O título do texto para esquisito, mas a história que vamos contar hoje é ainda mais estranha e algumas atitudes são impensáveis nos dias de hoje (e deveriam ser em julho de 1987).
Encontramos dentro da Hemeroteca Digital uma revista chamada “Mulherio“, que circulou entre 1981 e 1988 e era voltada para o público feminino. Ela debatia diversos temas relevantes e, entre eles, estava a experiência das policiais de saia nas ruas. Vamos ao relato.
O título e a linha fina são bastante polêmicos começa com: “A PM veste saia, e muda de imagem”.
Já a linha fina é, no mínimo, polêmica: “quem diria, as mulheres estão mudando a imagem autoritária e truculenta da PM. No trânsito de São Paulo, elas são afrontadas cantadas e chamadas de frágeis, mas estão mostrando como pode ser um novo relacionamento entre a polícia e a comunidade.”.
O relato tem como objetivo mostrar as dificuldades que as policiais enfrentavam na rua. Em uma sociedade ainda mais preconceituosa e discriminadora.

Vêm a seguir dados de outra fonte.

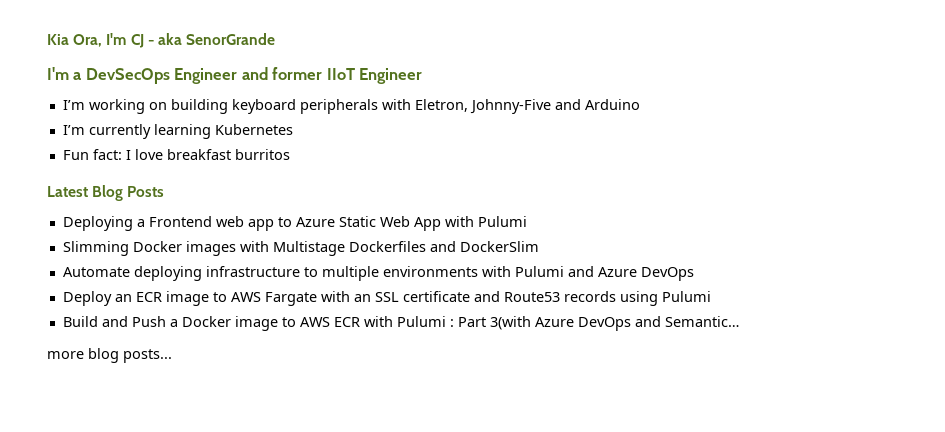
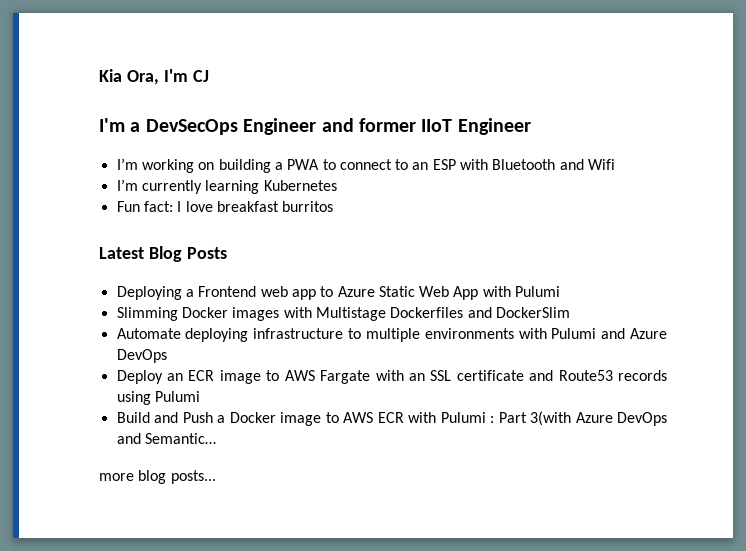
[147,33,276,45] - aka SenorGrande -> (209, 76) none
[231,99,640,114] keyboard peripherals with Eletron, Johnny-Five and Arduino -> [274,159,616,170] a PWA to connect to an ESP with Bluetooth and Wifi

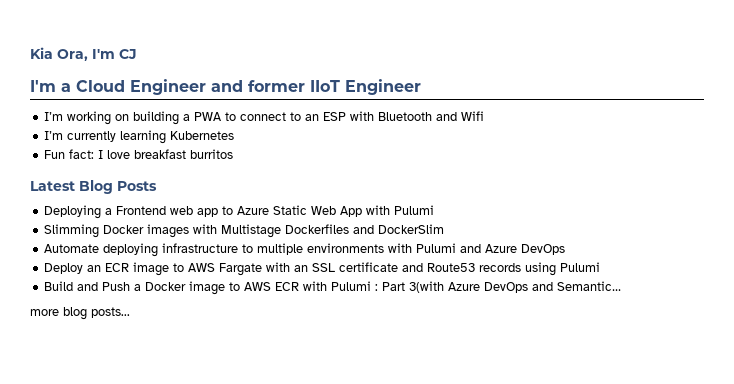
[145,119,238,135] DevSecOps -> [76,80,125,92] Cloud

Um dos primeiros depoimentos do texto é da policial Albene Pereira da Silva, que era a responsável por organizar a esquina da Avenida Brasil com a Rebouças e falou o seguinte: “Mais de uma vez, já fui mandada para a cozinha”. Essa oficial foi uma das 130 que, na época, trocaram o trabalho administrativo por uma chance nas ruas. A revista classificou o trabalho como “basicamente assistencial da Polícia Feminina pelas agruras do policiamento de tráfego.”.
E Albene ainda confessou para a reportagem que “a maioria não se conforma”, ao falar sobre os motoristas que não aceitam ser advertidos ou multados por uma mulher. Situação diferente do que ocorria com os “bem-te-vis”, homens no mesmo cargo, que multavam e orientavam o trânsito por São Paulo.
O Coronel Carlos de Carvalho, chefe do Comando de Policiamento de Trânsito da Capital (Cepetran), afirmava que a orientação e multas de trânsito de São Paulo seria feito apenas por mulheres, que se mostraram eficientes. Em suas palavras: “Claro que há problemas, mas as moças mostraram não só serem eficientes como modificaram para melhor o relacionamento entre motoristas e policiais.”.
Nova imagem?
O pequeno relato que encontramos ainda fala na possibilidade de ter mais mulheres policiais nas ruas de melhorar a imagem da PM. O próprio coronel entrevistado pela publicação diz que: “como estavam acostumadas a prestar auxílio e informações, têm conferido ao trabalho um caráter mais educativo e de atendimento do que repressão.”.
E o coronel falava da “indústria da multa”, termo que já era comum no final da década de 80: “Essa imagem é falsa (da indústria da multa). Se fôssemos multar de verdade, as quase 150 mil multas que lavramos semanalmente seriam apenas 10% do total.”.
A grande questão polêmica da matéria, ao meu ver, vem com relação ao seguinte trecho, que transcrevo literalmente:
De maneira algo conservadora, o coronel Carvalho entende que o trabalho educativo é mais da índole feminina: “as mulheres são normalmente mais afáveis e, numa função de autoridade, acabam por ser associadas à mãe, à professora, acredita.
“Embora isto não signifique que não sejam enérgicas, são até mais do que os homens.”. Para o coronel, ser advertido no trânsito por uma mulher é, ainda mais, inibidor.
Outro ponto absurdo fica por conta da escolha dos uniforme das policiais nas ruas. A justificativa da época foi a seguinte: “a escolha da saia-calça como uniforme de trabalho teve tanto a ver com as cantadas quanto com seu inegável grau de conforto.
“As calças acentuam as curvas naturais das mulheres e, se usassem saias, as moças se veriam em uma situação embaraçosa quando precisassem correr”, argumenta a capitã Vera Maria Fávaro.
Para finalizar, as próprias policiais falaram sobre casos de machismo no trânsito em que sofreram:
“Uma vez o motorista que eu ia multar na Avenida São Luiz, por estacionamento irregular, irritou-se a tal ponto por ser advertido por uma mulher, que quase me agrediu. Ele arrancou meu talão de multas, entrou no carro xingando e sumiu“, lembrou a policial Selma Lopes dos Santos, que trabalhava no Centro.